Abstract No. 
PD7-06
2018 San Antonio Breast Cancer Symposium
December 4-8
2018

Molecular subtypes of invasive lobular breast cancer in the I-SPY2 Trial

Zhu Z, Yau C, van ’t Veer L, Esserman LJ, Mukhtar RA

Background: Invasive lobular carcinoma (ILC) of the breast has distinct histological and molecular variations compared to invasive ductal carcinoma (IDC), including absence of the adhesion protein E-cadherin. Recently, molecular subtypes within ILC have been described, with an analysis from The Cancer Genome Atlas (Ciriello et al) identifying three distinct groups within ILC based on gene expression—reactive-like, immune-related, and proliferative. In this study, we applied this 60-gene classifier to a locally advanced cohort of ILC and mixed ILC/IDC cases from patients screening for the I-SPY 2 neoadjuvant chemotherapy trial.

Methods: The I-SPY 2 TRIAL is open to women with more locally advanced, clinically/molecularly (as assessed by MammaPrint) high risk breast cancer.  HR+HER2- MammaPrint Low risk patients ineligible for I-SPY 2 randomization are invited to join a MP Low risk registry.  131 ILC and mixed ILC/IDC tumors from these cohorts (I-SPY 2: n=80; low risk registry: n=51) with pre-treatment Agilent microarrays were available for analysis.

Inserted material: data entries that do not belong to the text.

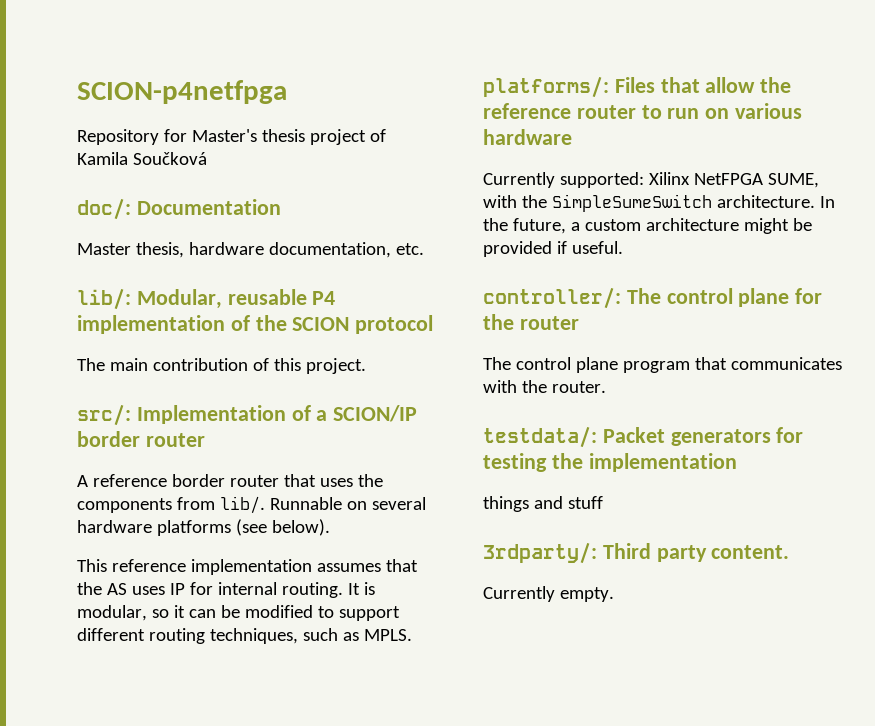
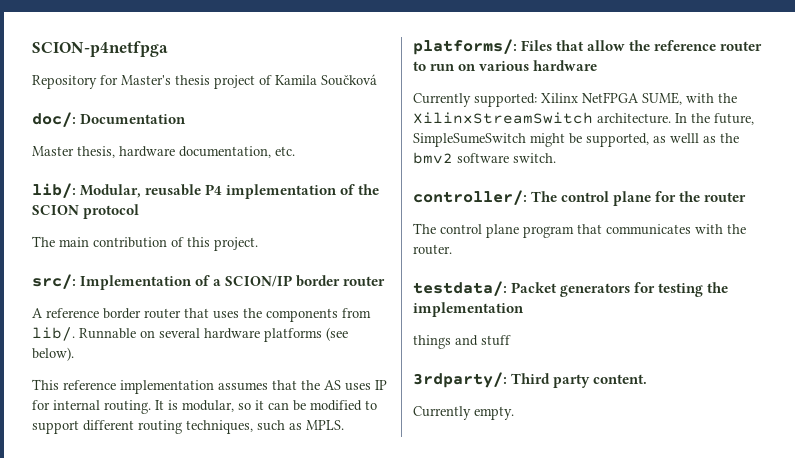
[551,194,712,212] SimpleSumeSwitch -> [413,112,593,124] XilinxStreamSwitch
[570,218,812,234] [483,241,623,257] a custom architecture might be provided if useful. -> [413,133,739,147] [413,152,556,164] SimpleSumeSwitch might be supported, as welll as the bmv2 software switch.

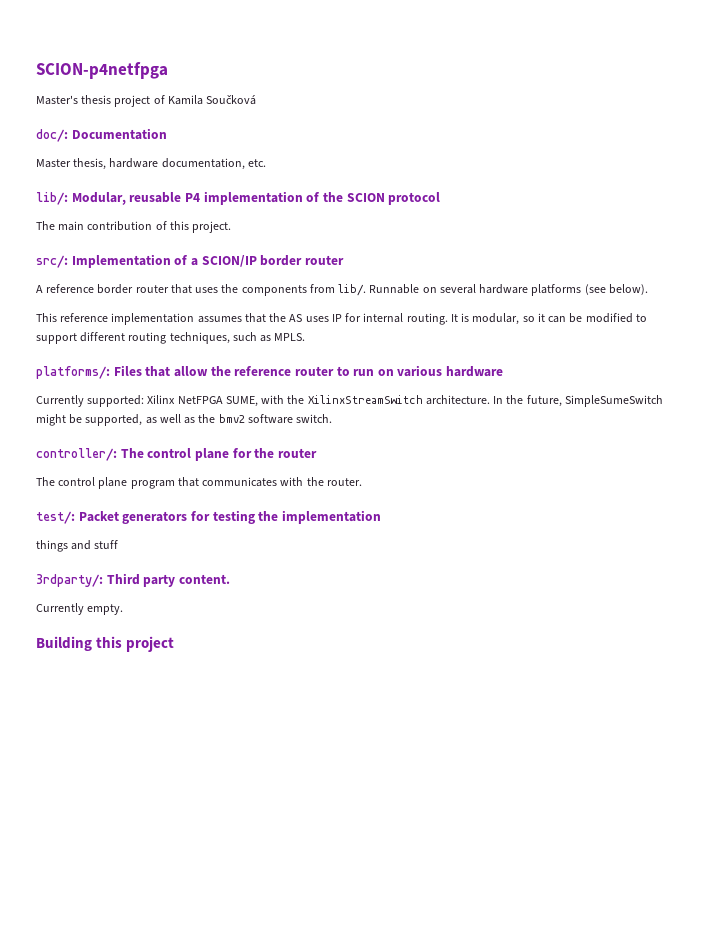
[32,75,118,89] Repository for -> (168, 70) none
[670,133,699,143] welll -> [159,414,181,423] well
[413,281,507,296] testdata/: -> [36,511,75,524] test/:
(514, 413) none -> [36,636,175,652] // Building this project

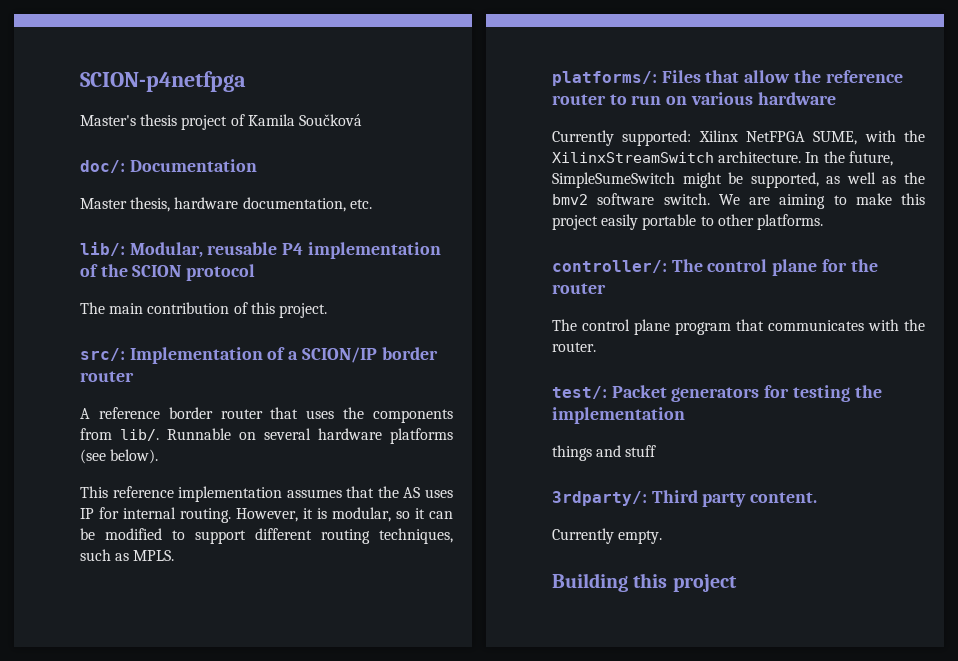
[450,314,458,322] It -> [236,508,313,522] However, it
(333, 418) none -> [718,193,925,209] [552,214,823,230] We are aiming to make this project easily portable to other platforms.

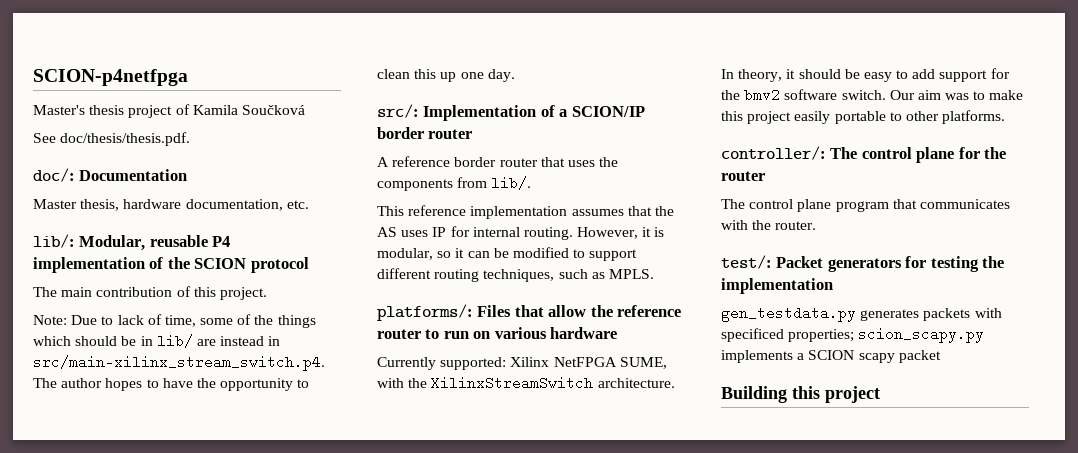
(362, 120) none -> [33,132,191,146] // See doc/thesis/thesis.pdf.
(327, 310) none -> [33,314,316,328] [33,334,281,348] [33,355,325,371] [33,378,310,391] [377,69,515,82] // Note: Due to lack of time, some of the things which should be in lib/ are instead in src/main-xilinx_stream_switch.p4. The author hopes to have the opportunity to clean this up one day.
[167,428,453,444] [80,449,159,464] Runnable on several hardware platforms (see below). -> (532, 183) none
[823,151,893,166] [552,172,897,188] the future, SimpleSumeSwitch might be supported, as well as -> [738,68,1010,82] theory, it should be easy to add support for
[718,194,826,209] We are aiming -> [889,90,970,100] Our aim was
[552,445,657,461] [552,490,818,507] [552,528,663,544] things and stuff // 3rdparty/: Third party content. // Currently empty. -> [721,306,1002,322] [721,327,985,343] [721,350,941,363] gen_testdata.py generates packets with specificed properties; scion_scapy.py implements a SCION scapy packet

We used the Classification to Nearest Centroid technique to assign TCGA subtype to our cohort.  We assessed association between TCGA subtype, clinical covariates and response to therapy using a chi-square test.  We also evaluated the Euclidean distance between each sample and the three subtype centroids.  In an exploratory analysis, we used consensus clustering based on the 1000 most varying genes within the HR+HER2- I-SPY ILC cases to generate new unsupervised groupings, and assessed the concordance with the TCGA reactive-like, immune-related and proliferative subtype assignments.

Results: Of the 131 patients included, most (79%) were HR+HER2-, 11% were HR+HER2+, 2% were HR-HER2+ and 8% were HR-HER2- for a total of 10% HR-.  66 were pure ILC, while 65 were mixed ILC/IDC.   Upon applying the TCGA 60-gene classifier, the distribution of ILC subtypes was as follows: 33 (25%) were classified as reactive-like, 50 (38%) were immune-related, and 48 (37%) were proliferative. 64% of triple negative cases were reactive-like; while the HR+HER2- and HER2+ cases were more likely to be in the proliferative or immune-related subtype (p=0.037).  Among the 80 I-SPY 2 cases, the overall pathologic complete response rate was low (16%) but equivalent to the overall HR+HER2- I-SPY2 population (16%).  This did not differ across the groups defined by the TCGA ILC subtypes (p=0.79).

Interestingly, a subset of cases assigned as reactive-like and immune-related were of similar distance to the proliferative subtype centroid as patients assigned to the proliferative subtype.   When we used consensus clustering to identify new subsets within our locally advanced ILC cohort, our unsupervised groupings had only 32% concordance with the TCGA ILC subtype assignments.  

Conclusion: The low concordance between our consensus cluster groupings and the TCGA subtype groupings may reflect underlying differences within a locally advanced cohort of ILC cases, like I-SPY, that may not be captured in the 60-gene classifier developed from the overall lower stage TCGA cohort.  These findings suggest that considerable molecular heterogeneity exists in lobular cancers, which merits further investigation.